• What the task asks
Using the entries below, write out the line with "[361,726,394,737] Node ->", the line with "[325,841,448,854] APP-PREFIX/exports ->", and every line in between, exactly as each is written.

• Data provided
BEGIN
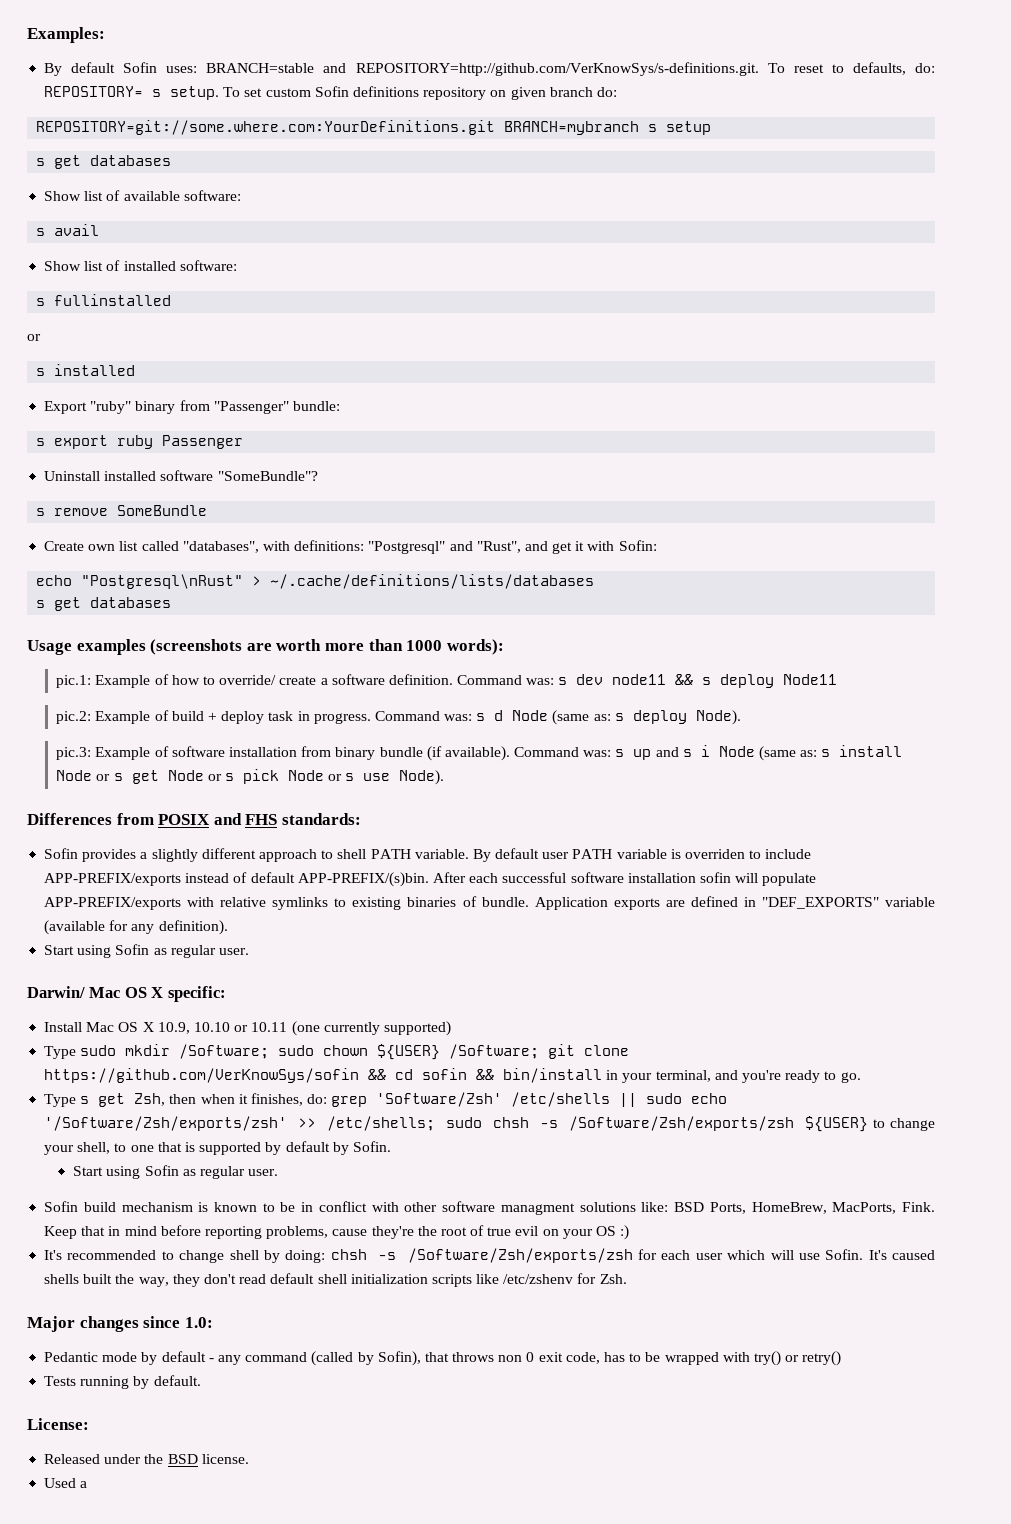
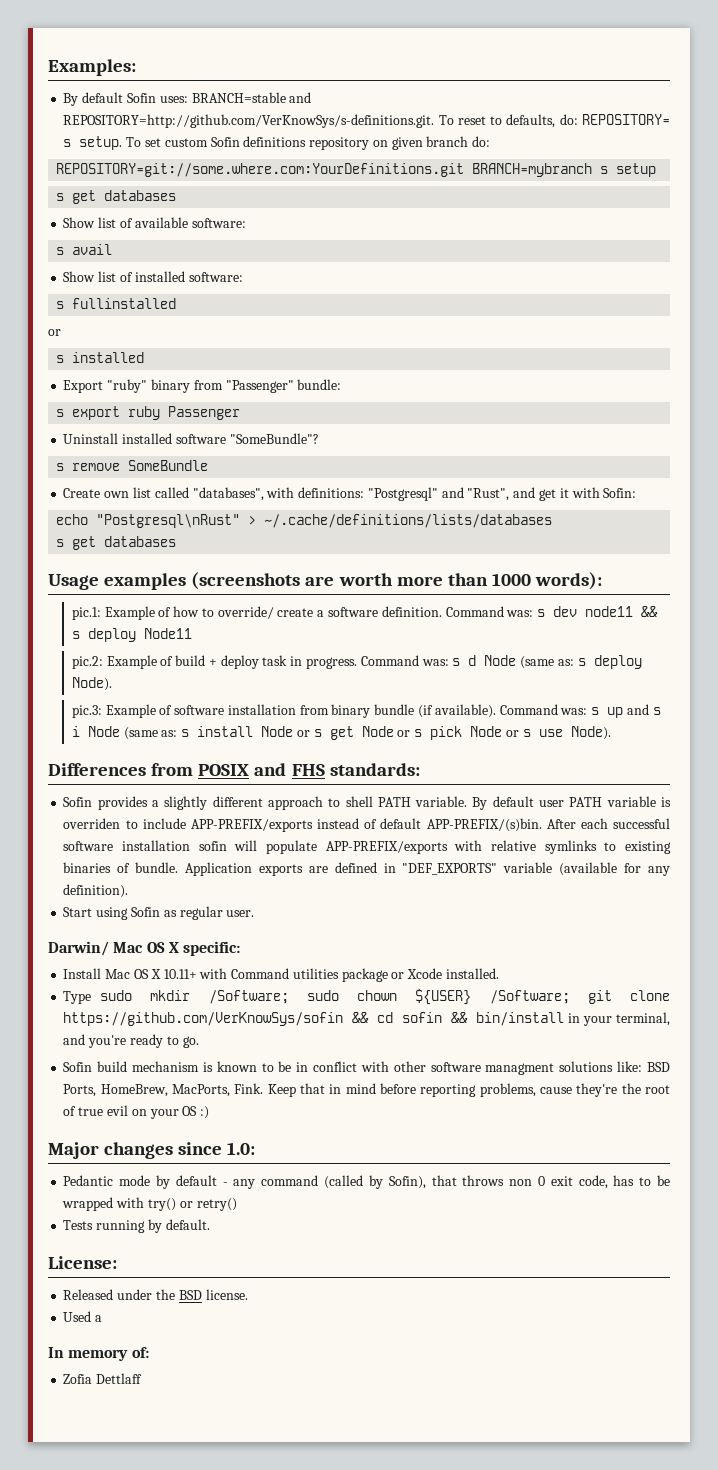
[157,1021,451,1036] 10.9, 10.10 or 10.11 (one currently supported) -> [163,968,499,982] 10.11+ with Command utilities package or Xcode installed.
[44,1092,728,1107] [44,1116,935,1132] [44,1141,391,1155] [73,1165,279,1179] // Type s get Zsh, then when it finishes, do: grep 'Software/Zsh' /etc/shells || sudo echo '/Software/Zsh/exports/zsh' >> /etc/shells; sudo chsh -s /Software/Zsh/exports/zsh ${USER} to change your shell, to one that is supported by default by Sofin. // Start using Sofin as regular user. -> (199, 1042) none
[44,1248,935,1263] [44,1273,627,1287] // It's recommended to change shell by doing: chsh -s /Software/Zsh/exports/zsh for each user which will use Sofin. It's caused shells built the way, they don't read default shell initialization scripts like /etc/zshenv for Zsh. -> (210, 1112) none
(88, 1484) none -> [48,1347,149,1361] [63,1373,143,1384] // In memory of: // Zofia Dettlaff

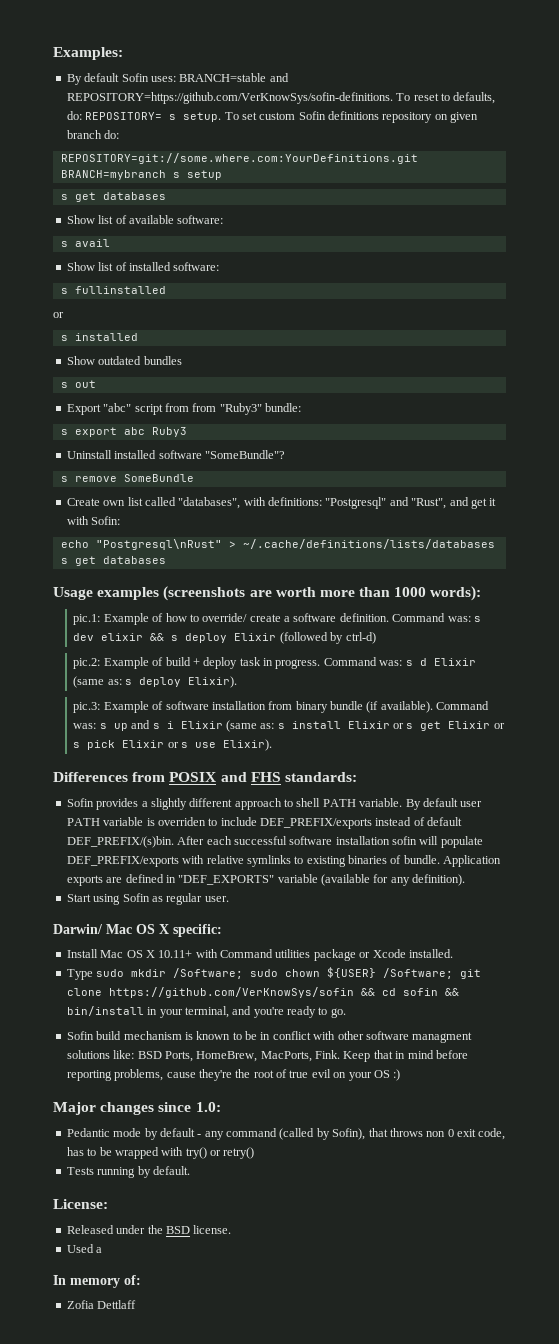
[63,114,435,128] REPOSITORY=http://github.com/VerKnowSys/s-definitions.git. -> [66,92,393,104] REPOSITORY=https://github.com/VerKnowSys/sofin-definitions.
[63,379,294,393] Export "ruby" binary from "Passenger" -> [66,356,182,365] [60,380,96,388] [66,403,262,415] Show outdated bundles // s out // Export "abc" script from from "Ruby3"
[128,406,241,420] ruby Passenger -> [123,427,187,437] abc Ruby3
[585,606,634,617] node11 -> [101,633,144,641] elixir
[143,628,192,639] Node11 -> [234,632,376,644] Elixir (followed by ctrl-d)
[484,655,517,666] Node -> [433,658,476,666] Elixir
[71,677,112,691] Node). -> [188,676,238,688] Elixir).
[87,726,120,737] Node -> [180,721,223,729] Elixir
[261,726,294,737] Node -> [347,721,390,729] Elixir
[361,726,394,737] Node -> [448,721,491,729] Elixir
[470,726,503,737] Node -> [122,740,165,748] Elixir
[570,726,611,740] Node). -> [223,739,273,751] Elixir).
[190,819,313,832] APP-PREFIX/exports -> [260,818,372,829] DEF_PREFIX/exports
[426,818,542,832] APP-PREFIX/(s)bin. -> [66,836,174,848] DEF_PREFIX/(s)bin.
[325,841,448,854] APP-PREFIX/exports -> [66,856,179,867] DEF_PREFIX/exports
END
BEGIN
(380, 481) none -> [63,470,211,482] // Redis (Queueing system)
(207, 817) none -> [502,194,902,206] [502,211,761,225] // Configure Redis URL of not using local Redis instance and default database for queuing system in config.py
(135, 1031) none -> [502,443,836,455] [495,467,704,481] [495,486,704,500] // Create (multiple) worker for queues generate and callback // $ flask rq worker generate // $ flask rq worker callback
END
• Written response
[361,726,394,737] Node -> [448,721,491,729] Elixir
[470,726,503,737] Node -> [122,740,165,748] Elixir
[570,726,611,740] Node). -> [223,739,273,751] Elixir).
[190,819,313,832] APP-PREFIX/exports -> [260,818,372,829] DEF_PREFIX/exports
[426,818,542,832] APP-PREFIX/(s)bin. -> [66,836,174,848] DEF_PREFIX/(s)bin.
[325,841,448,854] APP-PREFIX/exports -> [66,856,179,867] DEF_PREFIX/exports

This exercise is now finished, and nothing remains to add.